What the task asks
Count the lines below containing "absolute"; state the number only.

[Stored dataset items]
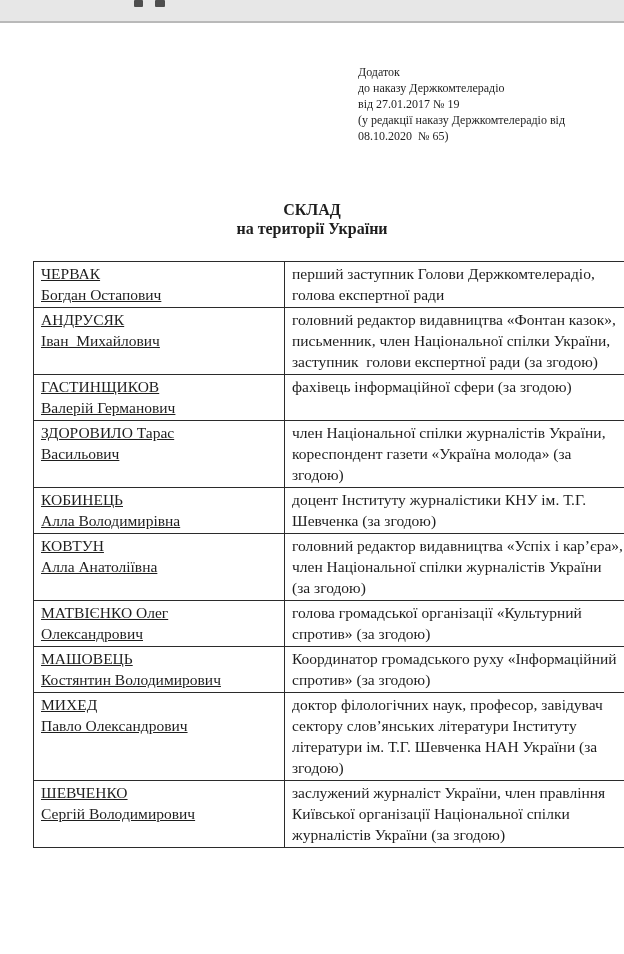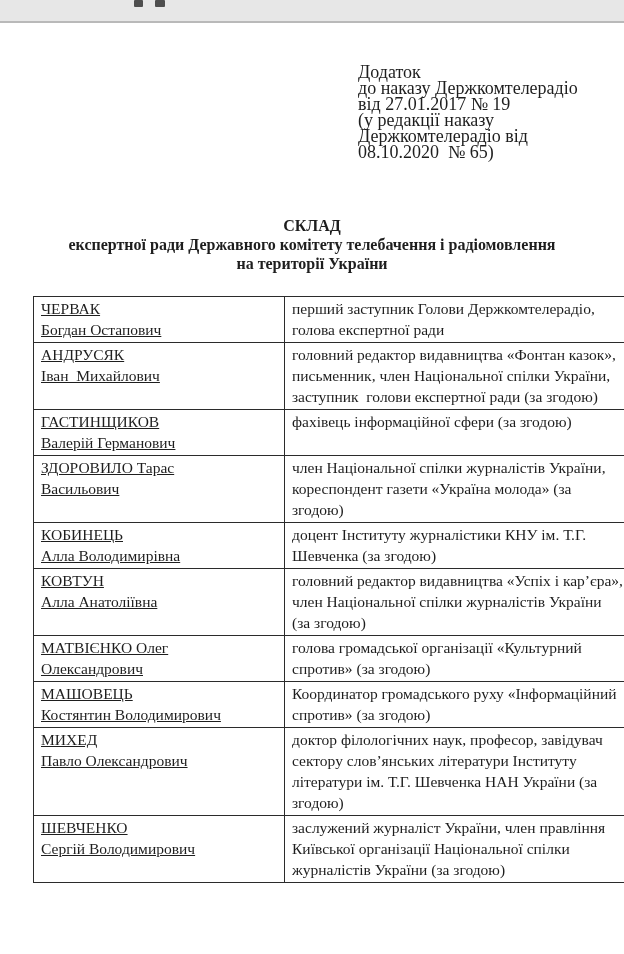--- a/index.html
+++ b/index.html
@@ -35,7 +35,7 @@
   .annex-note {
     margin: 41px 0 0 358px;
     width: 262px;
-    font-size: 18px;
+    font-size: 12px;
     line-height: 16px;
     white-space: pre-wrap;
   }

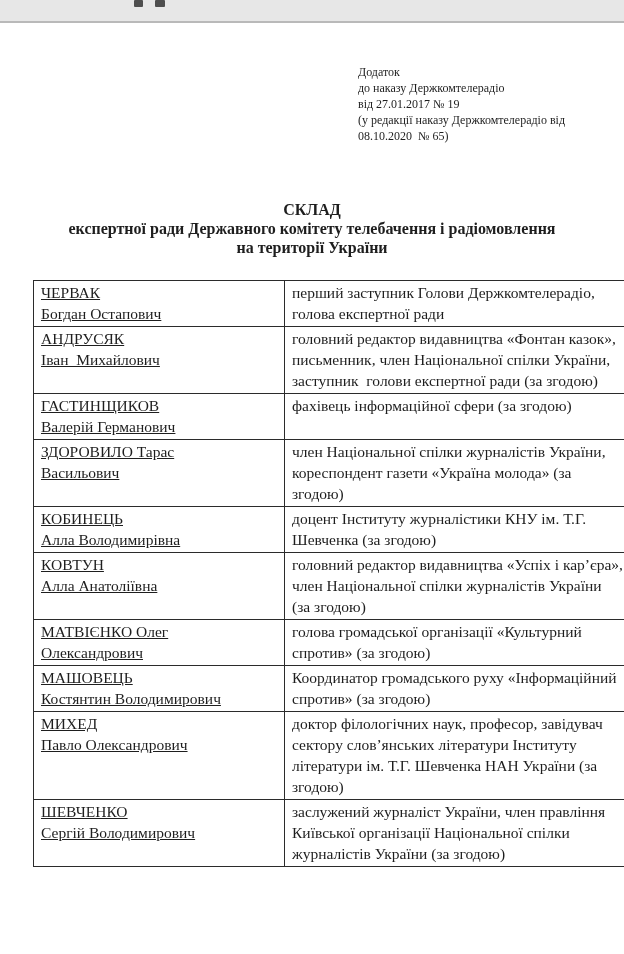--- a/index.html
+++ b/index.html
@@ -88,7 +88,6 @@
 
     <div class="doc-title">
       <div class="t-line">СКЛАД</div>
-      <div class="t-line">експертної ради Державного комітету телебачення і радіомовлення</div>
       <div class="t-line">на території України</div>
     </div>
 

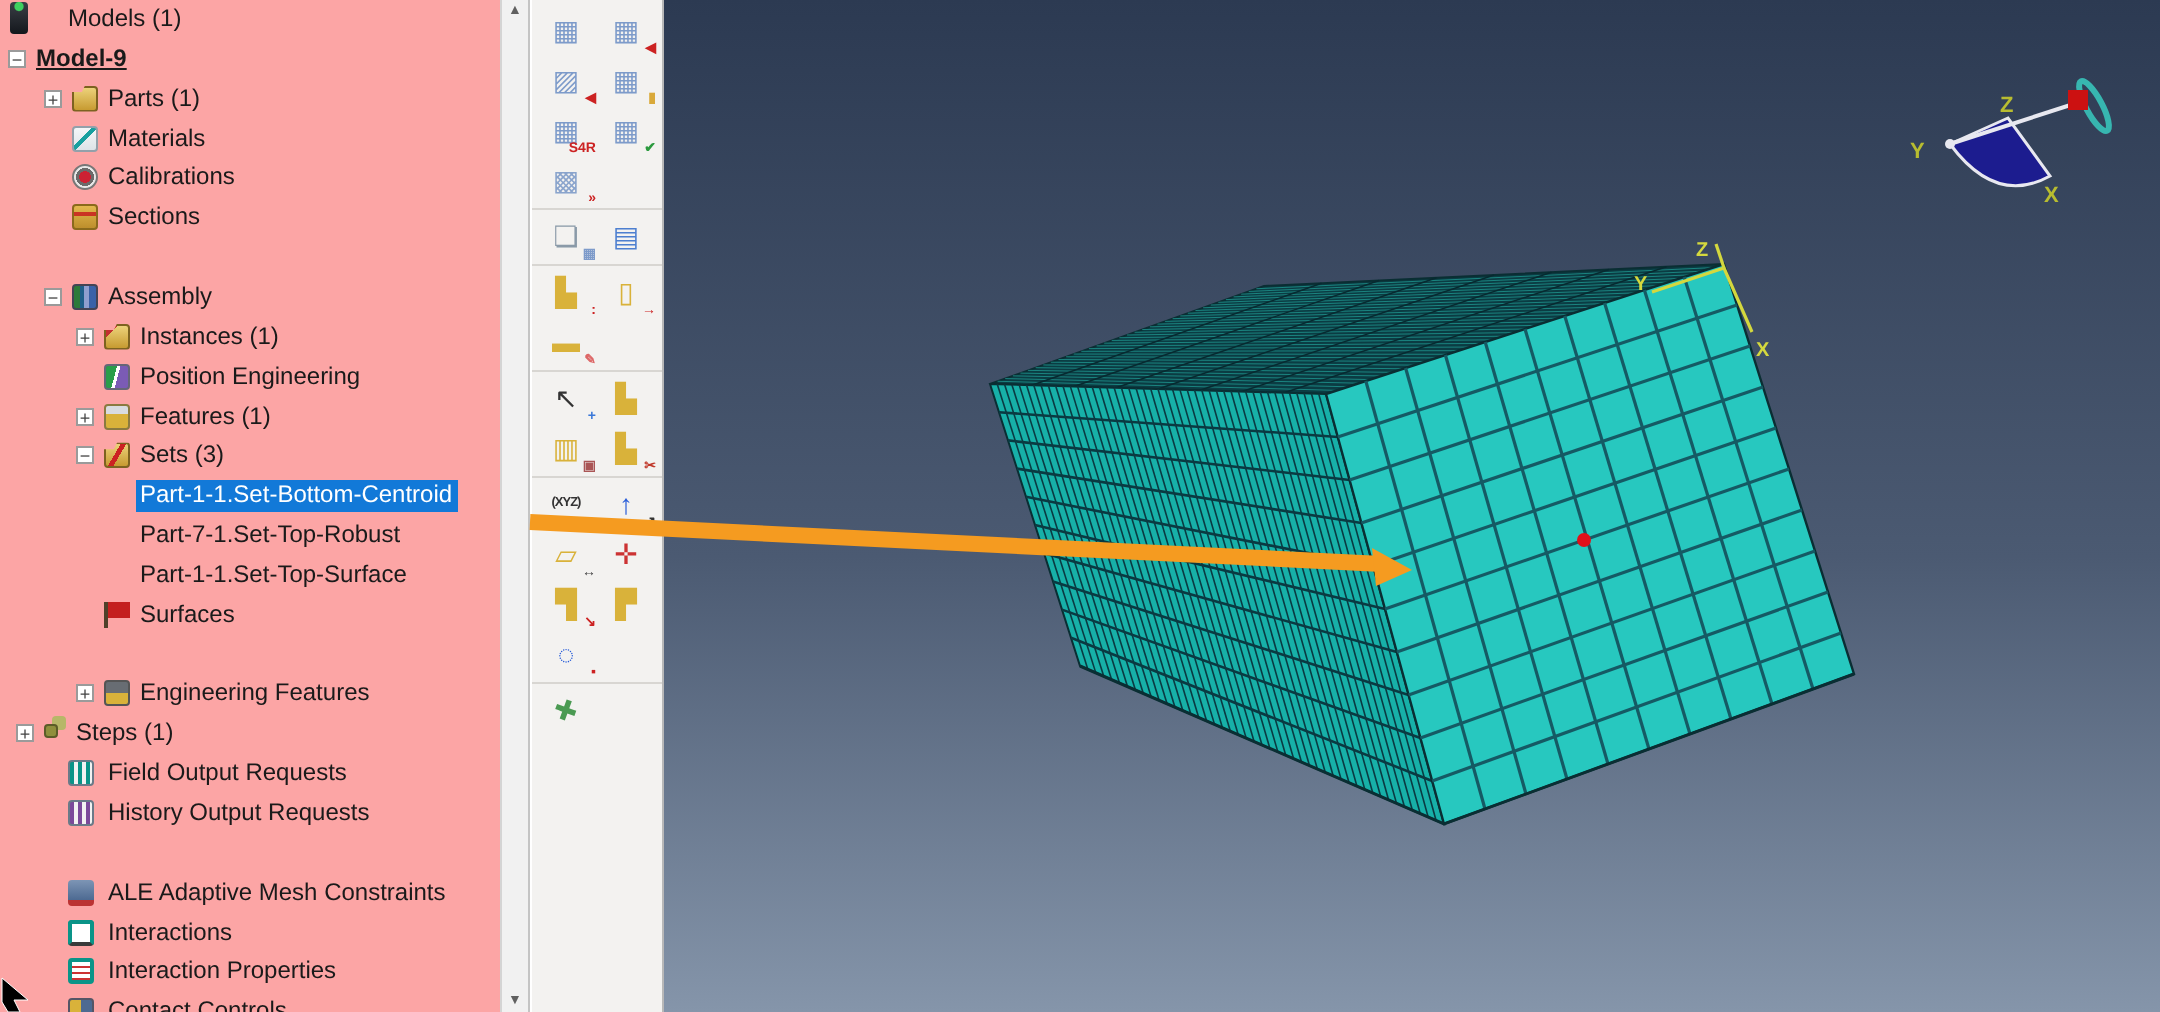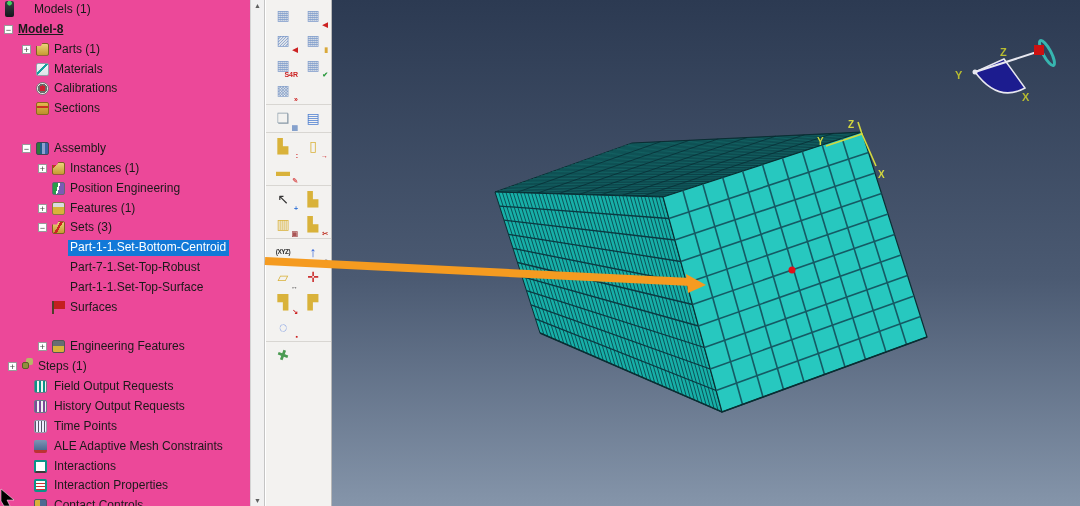--- a/index.html
+++ b/index.html
@@ -7,7 +7,7 @@
        font-family:"Liberation Sans",sans-serif;background:#fff;}
 
   
-  #tree-panel{position:absolute;left:0;top:0;width:250px;height:506px;background:#ec4899;overflow:hidden;}
+  #tree-panel{position:absolute;left:0;top:0;width:250px;height:506px;background:#fca5a5;overflow:hidden;}
   .trow{position:absolute;left:0;width:250px;height:20px;font-size:12px;color:#1a1a1a;white-space:nowrap;}
   .trow .lbl{position:absolute;top:2px;line-height:15px;}
   .trow .lbl.sel{background:#1279d8;color:#fff;padding:0 3px 1px 2px;margin-left:-2px;}

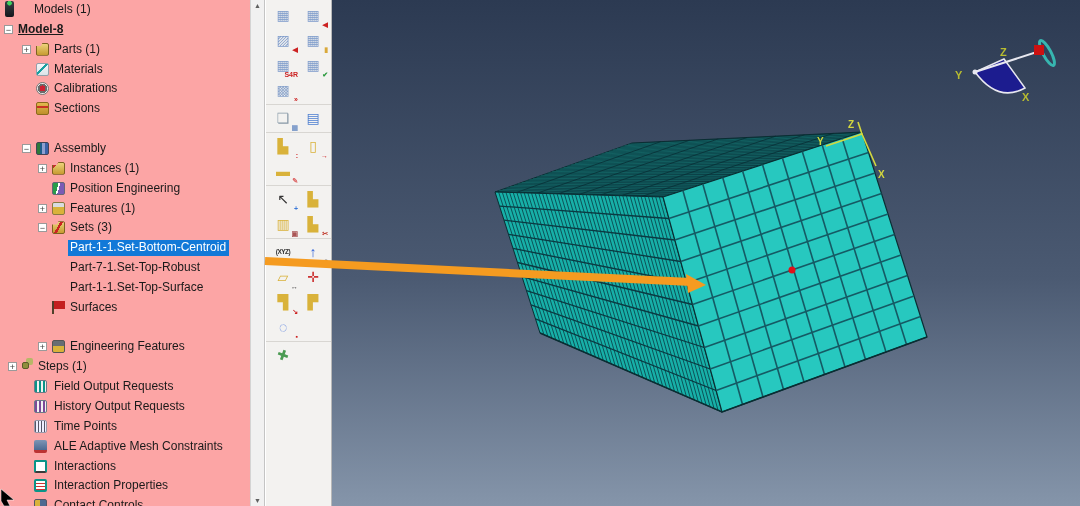--- a/index.html
+++ b/index.html
@@ -77,7 +77,7 @@
     </div>
     <div class="trow" style="top: 19.85px;">
       <span class="ebox" style="left: 4px;">−</span>
-      <span class="lbl und" style="left: 18px;">Model-8</span>
+      <span class="lbl und" style="left: 18px;">Model-9</span>
     </div>
     <div class="trow" style="top: 39.7px;">
       <span class="ebox" style="left: 22px;">+</span>

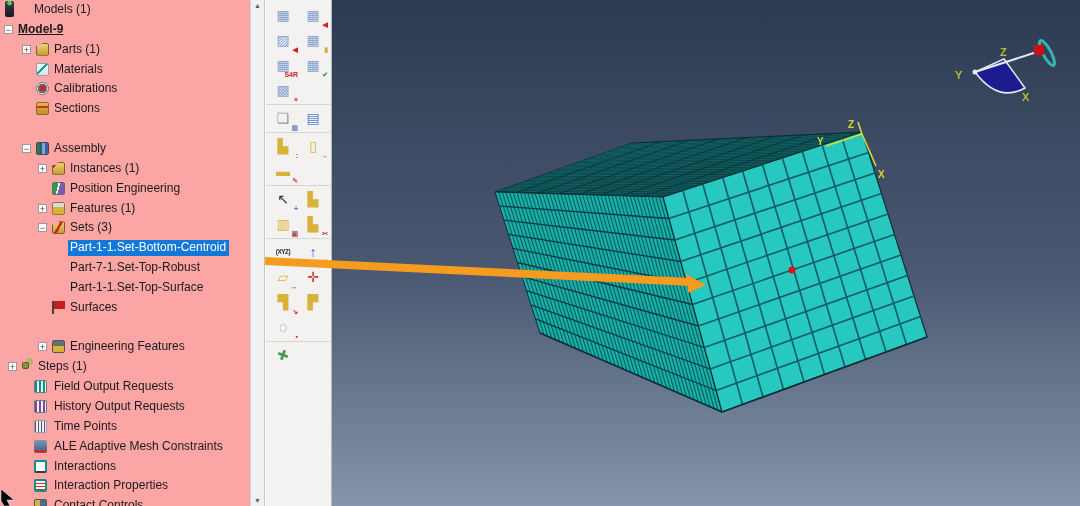--- a/index.html
+++ b/index.html
@@ -150,10 +150,6 @@
     <div class="trow" style="top: 397px;">
       <span class="ic ic-history-output" style="left: 34px;"></span>
       <span class="lbl" style="left: 54px;">History Output Requests</span>
-    </div>
-    <div class="trow" style="top: 416.85px;">
-      <span class="ic ic-time-points" style="left: 34px;"></span>
-      <span class="lbl" style="left: 54px;">Time Points</span>
     </div>
     <div class="trow" style="top: 436.7px;">
       <span class="ic ic-ale" style="left: 34px;"></span>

Expected answer
4